Around 6,5 00 babies are abandoned in Morocco every year – many because they are illegitimate.
Having an child out of wedlock carries a stigma in the Islamic state because sex outside marriage is illegal and a Lancaster filmmaker has seen the effects of this first-hand.
Now Deborah Perkin’s gripping film on the subject – ‘Bastards’ – is earning plaudits all over the world.
Deborah followed a North African mum and her eight-year-old daughter as their fight to be treated as equal citizens in their own land reached the Moroccan courts.
Herself a mum of two, Deborah, who grew up in Caton, stayed in a Casablanca slum while filming the project.
“There were no bathrooms, it was very run down, we used to go out to the public baths to wash and used bottles of gas to cook.
“Some of the women couldn’t even afford nappies. But Morocco is very family based and the people are very loving and welcoming.”
Her subject, Rabha El Haimer, wed at the age of 14. But she didn’t know the traditional ceremony had no legal status and she wasn’t really married. Aged 16, and pregnant, she fled the violent man and his family.
When her child Salma was born, both were treated as outcasts, condemned to a life of discrimination.
But refusing to become a victim, she instead devoted her life to getting Salma’s father to face up to his responsibilities and gaining full Moroccan citizenship for her child.
Deborah, who was educated at Lancaster Girls’ Grammar School, is the daughter of eminent historian Harold Perkin, a leading light in the founding of Lancaster University, and Joan Perkin, now 88, a Lancaster magistrate for many years.
Two years ago, Deborah left her job with the BBC and travelled to Morocco, spending her voluntary redundancy money on making the film. The mum of two wanted to create a piece of work that would break down tensions in the aftermath of 9/11 and show Muslims are ordinary people – with the same feelings about love, sex and marriage as we have.
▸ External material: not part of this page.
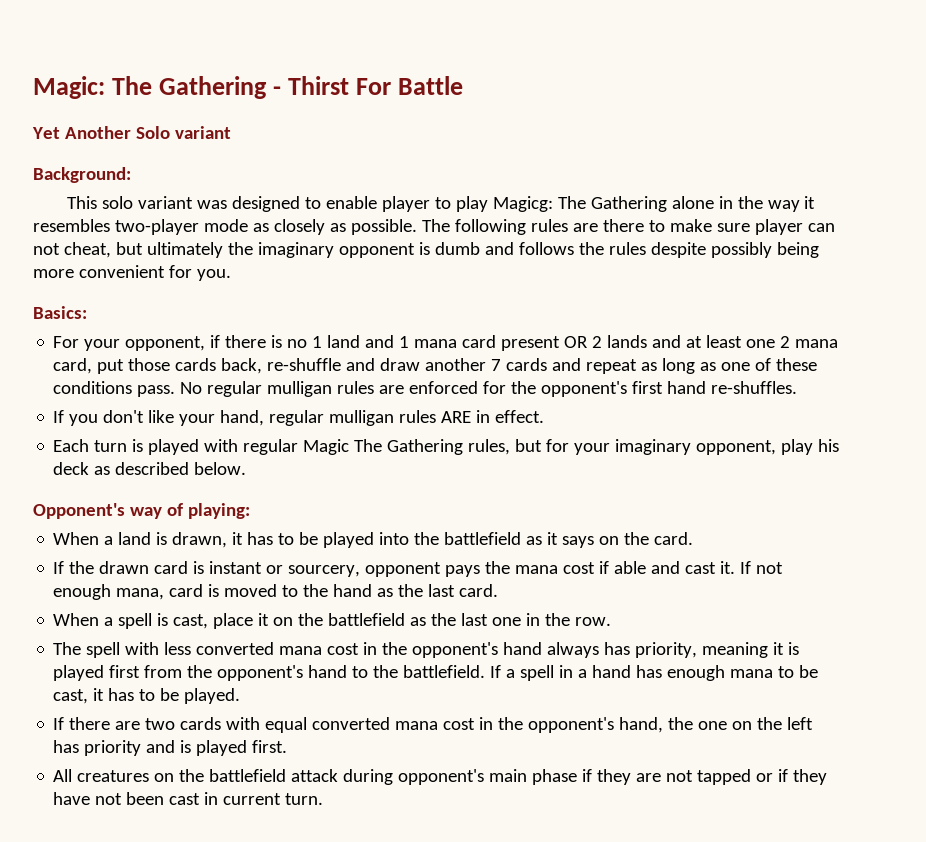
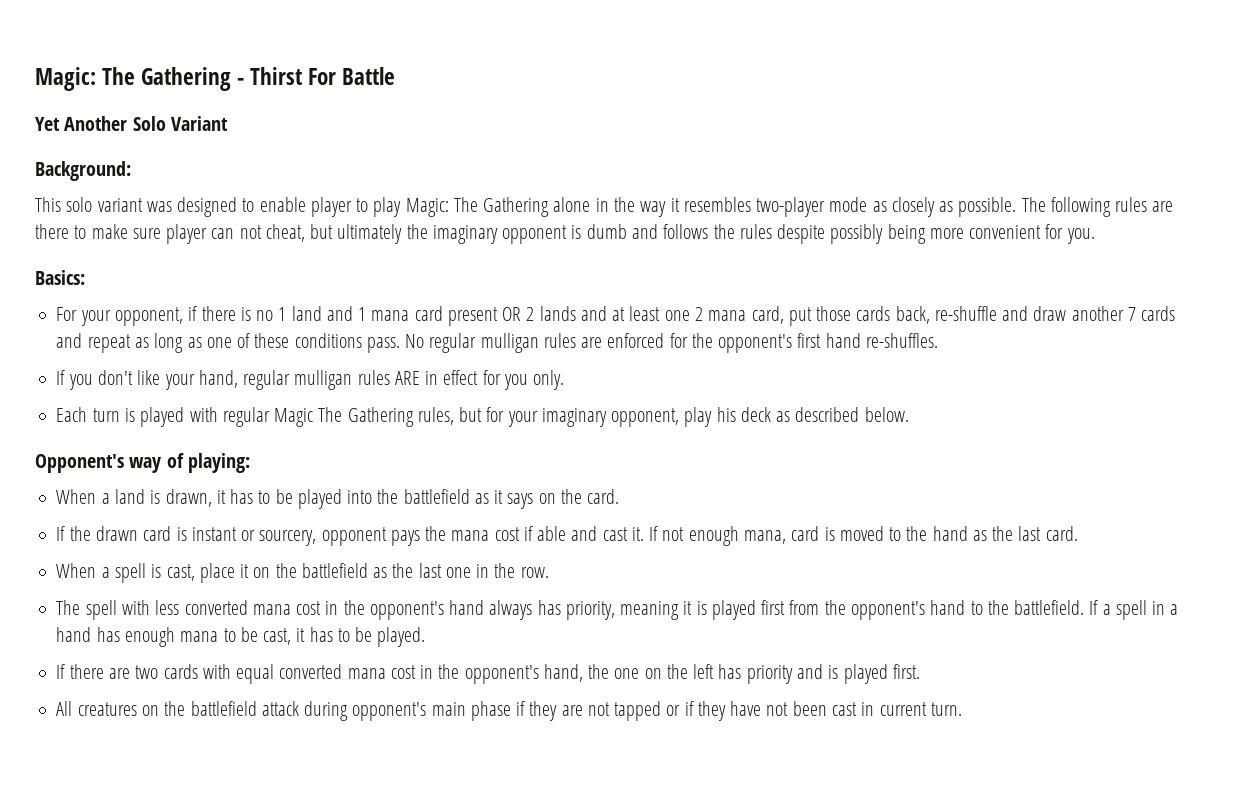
[174,126,231,139] variant -> [170,116,228,131] Variant
[492,196,553,212] Magicg: -> [405,198,449,217] Magic:
[495,410,545,423] effect. -> [443,370,565,390] effect for you only.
“I found out that Morocco has reformed its Sharia law and women have far more rights there than in other Muslim countries,” said Deborah, 56. “So I wanted an example of the law in action. I found a charity working with single mums and then I found Rabha. She was illiterate, as 65% of people in Morocco are.
“But she was articulate, graceful, dignified and strong. I knew she was a wonderful character for film.”
Bastards was so-named because of its double meaning; as it can represent an illegitimate child or the people who shunned Rabha and Salma and made their lives a misery.
Having played to packed houses everywhere from New York to Macedonia, next Tuesday (November 18) it will be screened at The Dukes, and Deborah, who now lives in Cardiff, is immensely proud to bring her work home.
The screening is at 8.30pm. Tickets are priced £6/£5 concessions from 01524 598500.